A Proposta de Trump e a Resposta Groenlandesa
No último sábado, Trump anunciou que planejava enviar um ‘grande barco hospital’ para a Groenlândia, alegando que a população da região necessitava de assistência médica. No entanto, em uma postagem no Facebook no dia seguinte, Nielsen foi claro em sua resposta: ‘aqui será um não, obrigado’. O Primeiro-Ministro destacou que a Groenlândia possui um sistema de saúde pública que oferece tratamento gratuito aos cidadãos, contrastando com a situação nos Estados Unidos.
O Sistema de Saúde da Groenlândia
Nielsen enfatizou a qualidade do sistema de saúde local, que permite que os cidadãos recebam atendimento médico tanto na própria ilha quanto na Dinamarca. Ele reiterou a disposição da Groenlândia para manter um diálogo construtivo com os EUA, mas ressaltou que esse diálogo deve ser pautado pelo respeito às decisões internas do território.
Reações do Governo Dinamarquês
O Ministro da Defesa dinamarquês, Troels Lund Poulsen, também apoiou a posição de Nielsen, afirmando que a população da Groenlândia já recebe a assistência médica necessária e não carece de ajuda não solicitada. Sua declaração, veiculada no canal dinamarquês DR, reforçou a autossuficiência do sistema de saúde da ilha.

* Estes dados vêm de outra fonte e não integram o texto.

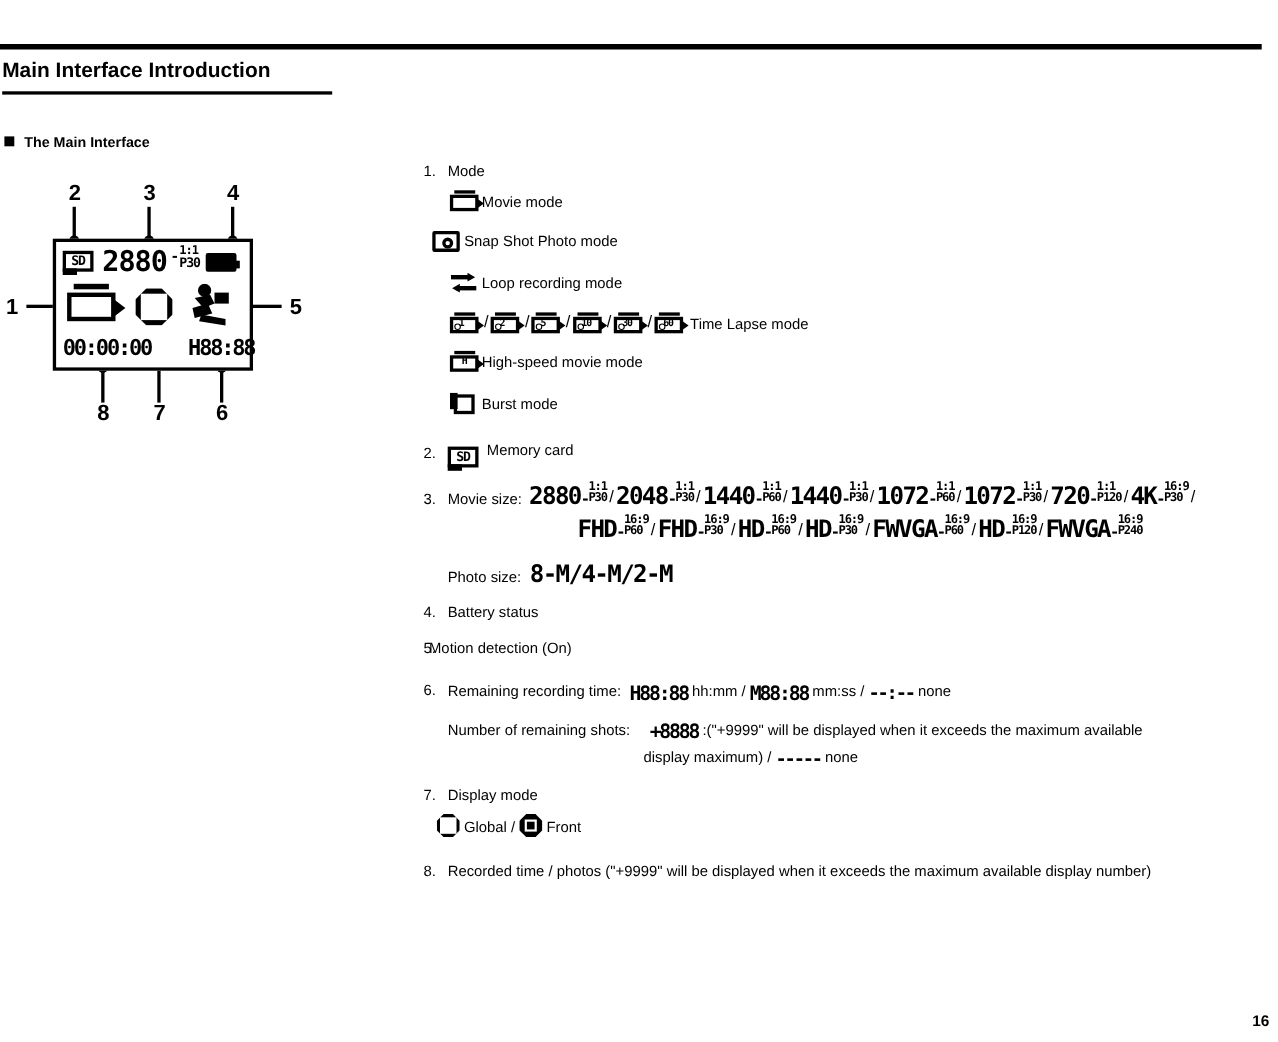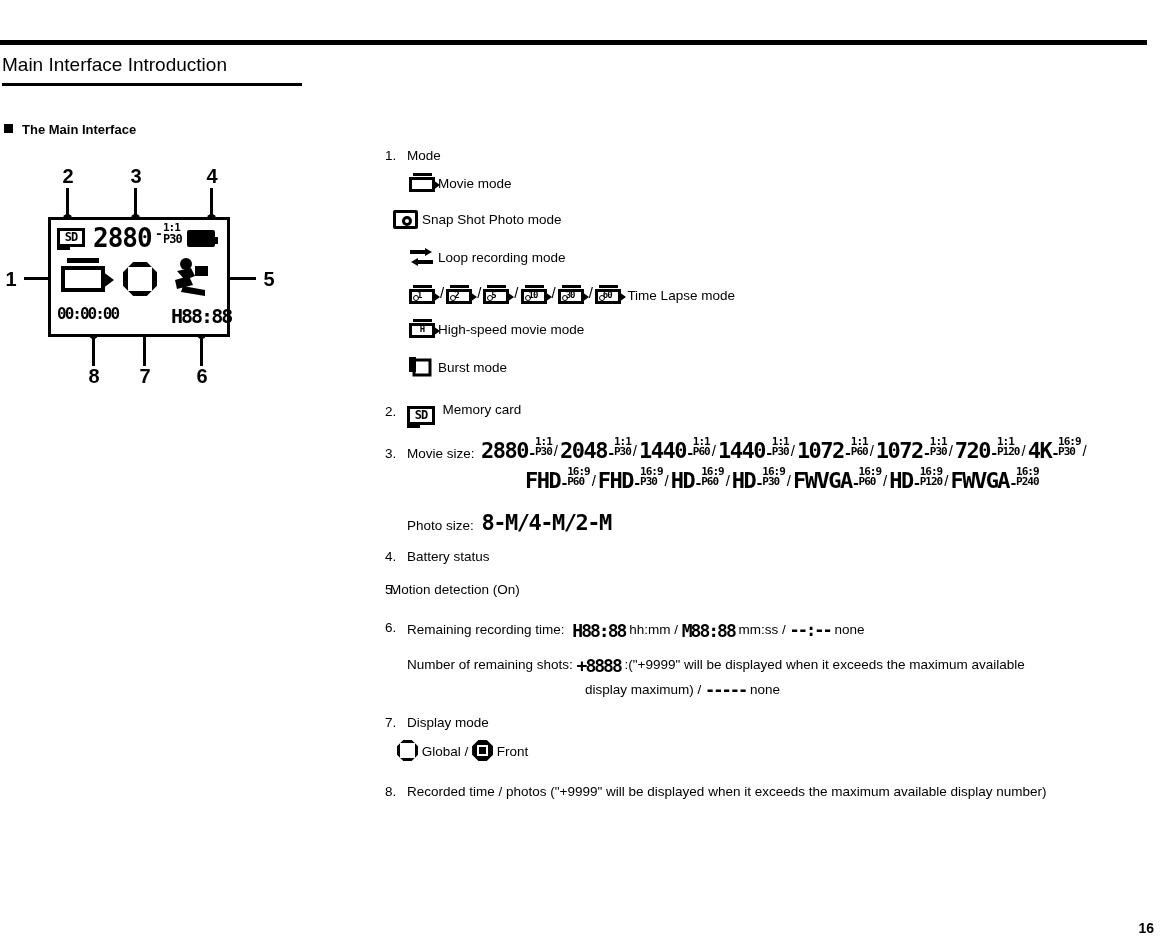--- a/index.html
+++ b/index.html
@@ -20,7 +20,7 @@
   }
   .section-title{
     position:absolute;left:2px;top:54px;
-    font-size:19px;font-weight:normal;white-space:nowrap;
+    font-size:19px;font-weight:bold;white-space:nowrap;
   }
   .section-rule{
     position:absolute;left:2px;top:83px;width:300px;height:3px;background:#000;

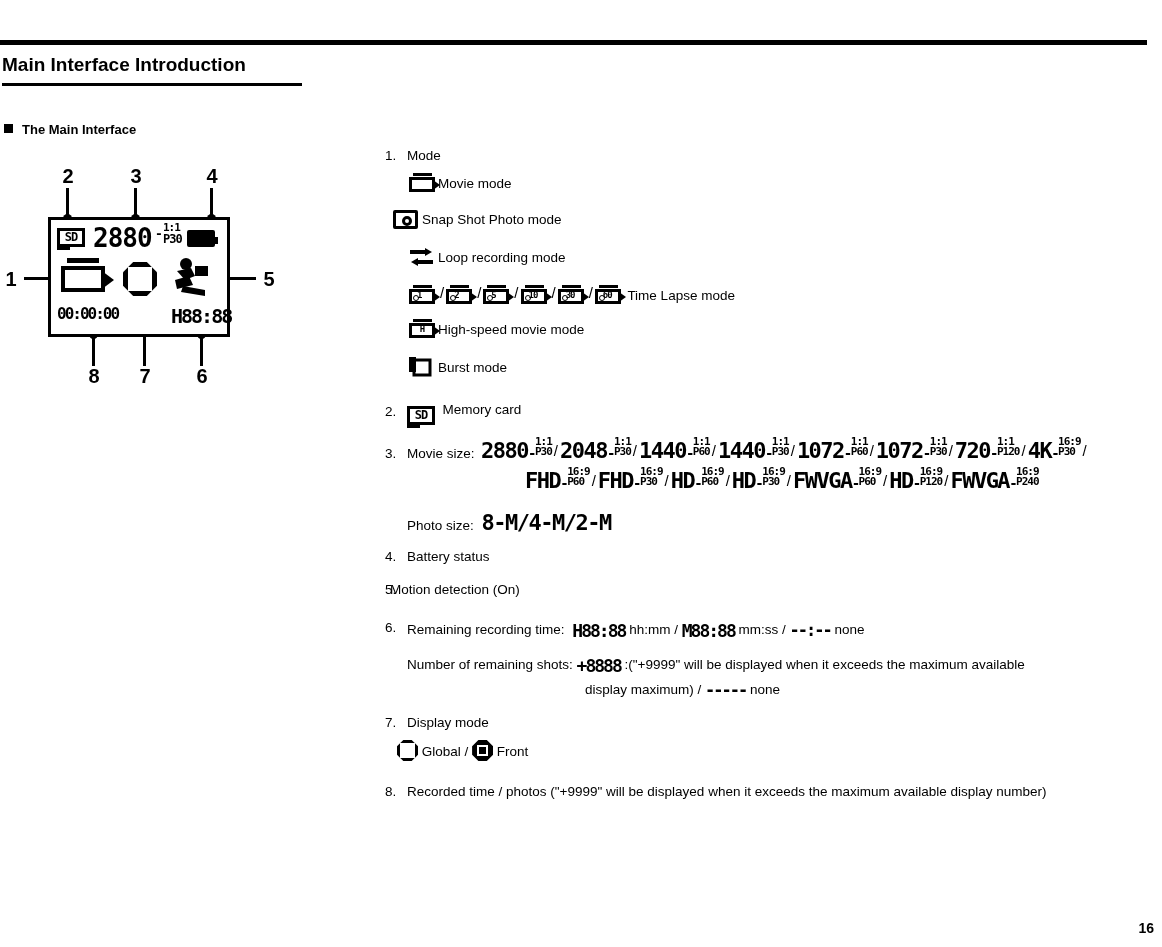--- a/index.html
+++ b/index.html
@@ -246,7 +246,7 @@
         <path d="M12 28 L34 32 L34 38 L10 34 Z" fill="#000"></path>
       </svg>
 
-      <div class="lcd-time" style="left:6px;top:84px;font-size:16px;">00:00:00</div>
+      <div class="lcd-time" style="left:6px;top:84px;font-size:20px;">00:00:00</div>
       <div class="lcd-time" style="left:120px;top:84px;font-size:20px;">H88:88</div>
     </div>
   </div>

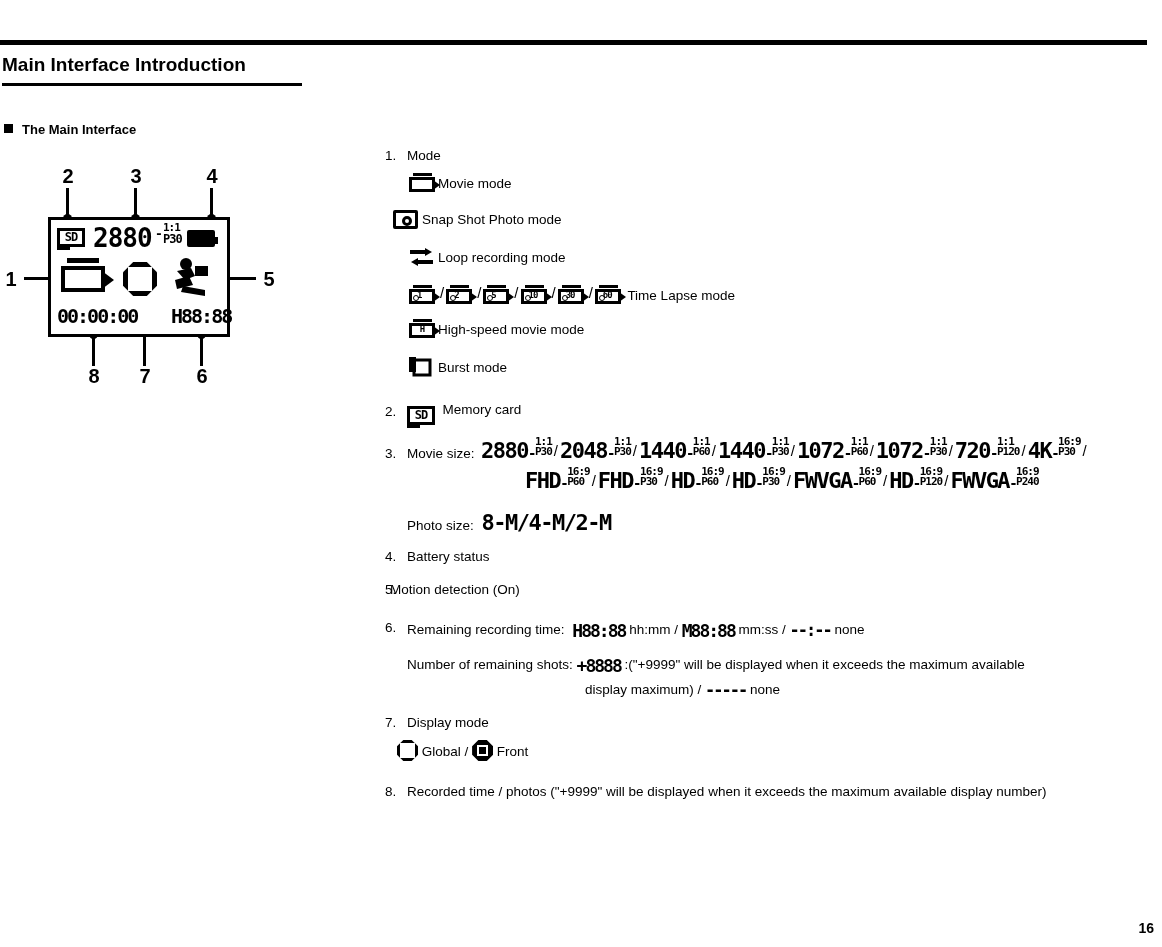--- a/index.html
+++ b/index.html
@@ -329,7 +329,7 @@
 
     <div class="item" style="left:22px;top:655px;">
       <span>Number of remaining shots:</span>
-      <span class="hhmm" style="margin-left:0;">+8888</span>
+      <span class="hhmm" style="margin-left:14px;">+8888</span>
       <span>:("+9999" will be displayed when it exceeds the maximum available</span>
     </div>
     <div class="item" style="left:200px;top:680px;">

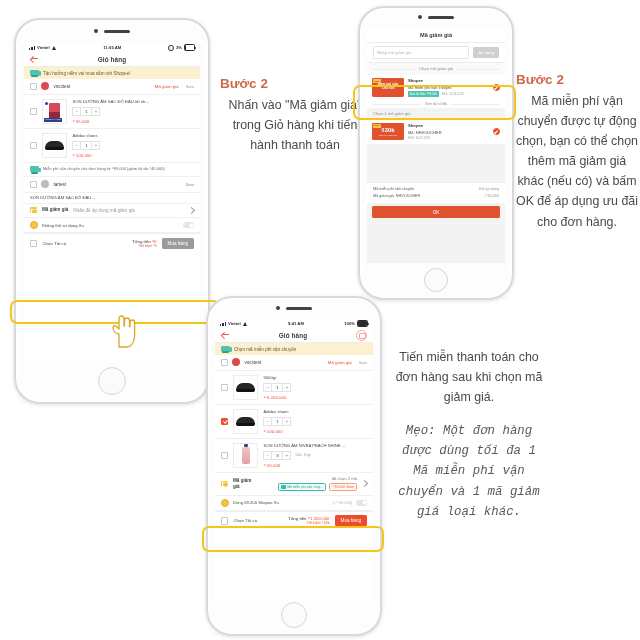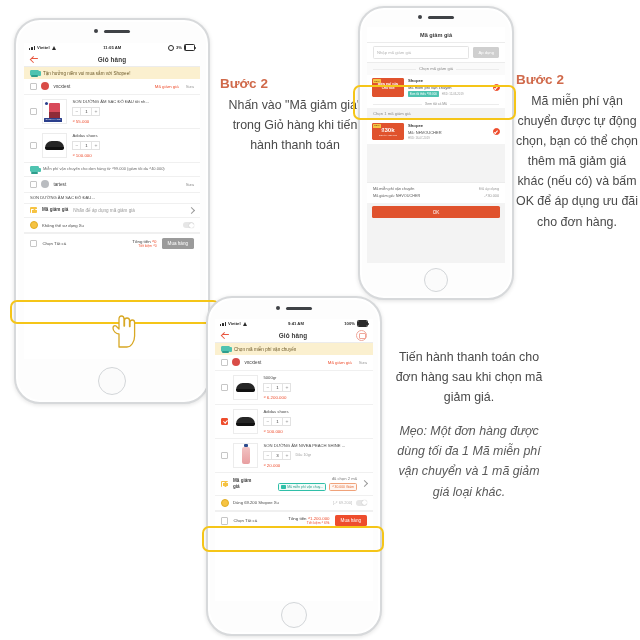--- a/index.html
+++ b/index.html
@@ -610,7 +610,7 @@
   <div class="hl" style="left:202px;top:526px;width:182px;height:26px;"></div>
 
   <div class="steptxt" style="left:392px;top:347px;width:154px;">
-    <p>Tiến hành thanh toán cho đơn hàng sau khi chọn mã giảm giá.</p>
+    <p>Tiến miễn thanh toán cho đơn hàng sau khi chọn mã giảm giá.</p>
     <p class="tip" style="margin-top:14px">Mẹo: Một đơn hàng được dùng tối đa 1 Mã miễn phí vận chuyển và 1 mã giảm giá loại khác.</p>
   </div>
 

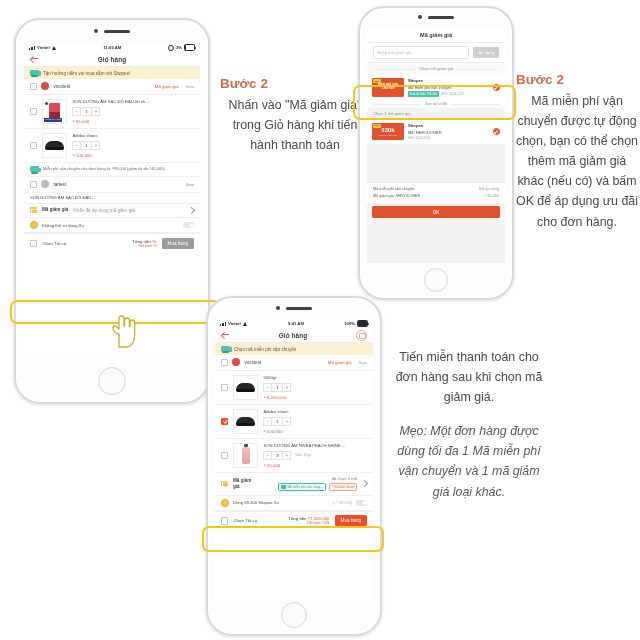--- a/index.html
+++ b/index.html
@@ -225,7 +225,7 @@
   .steptxt p{
     margin:0;font-size:12.4px;line-height:1.62;color:#4a4a4a;font-family:"Liberation Sans",sans-serif;text-align:center;
   }
-  .steptxt p.tip{font-style:italic;color:#5a5a5a;}
+  .steptxt p.tip{font-style:italic;color:#5a5a5a;font-family:Liberation Mono, monospace;}
 
   
   .hand{position:absolute;width:30px;height:34px;}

Contexto da Relação EUA-Groenlândia
A proposta de Trump não é um caso isolado, pois o presidente americano tem manifestado interesse em adquirir a Groenlândia desde o ano passado, fazendo comentários desdenhosos sobre a defesa da ilha. Ele mencionou que a segurança nacional dos EUA estaria em risco devido à presença de potências como China e Rússia na região, embora essas nações tenham desconsiderado suas alegações.
Consequências Diplomáticas e Futuras Ações
Essa insistência por parte de Trump tem gerado um crescente descontentamento diplomático entre Washington e seus aliados europeus da OTAN. Recentemente, o presidente anunciou um acordo com o chefe da OTAN, Mark Rutte, para fortalecer a segurança na Groenlândia e no Ártico. Apesar da suavização em seu tom, a Primeira-Ministra dinamarquesa, Mette Frederiksen, advertiu que Trump continua ‘muito sério’ em suas intenções de anexação.
Conclusão
A rejeição da proposta de Trump pelo governo groenlandês reflete a determinação da ilha em manter sua autonomia e respeitar seu sistema de saúde. Ao mesmo tempo, a situação evidencia as tensões diplomáticas entre os EUA e a Dinamarca, sugerindo que o futuro das relações entre esses países pode ser influenciado por questões de respeito mútuo e diálogo construtivo.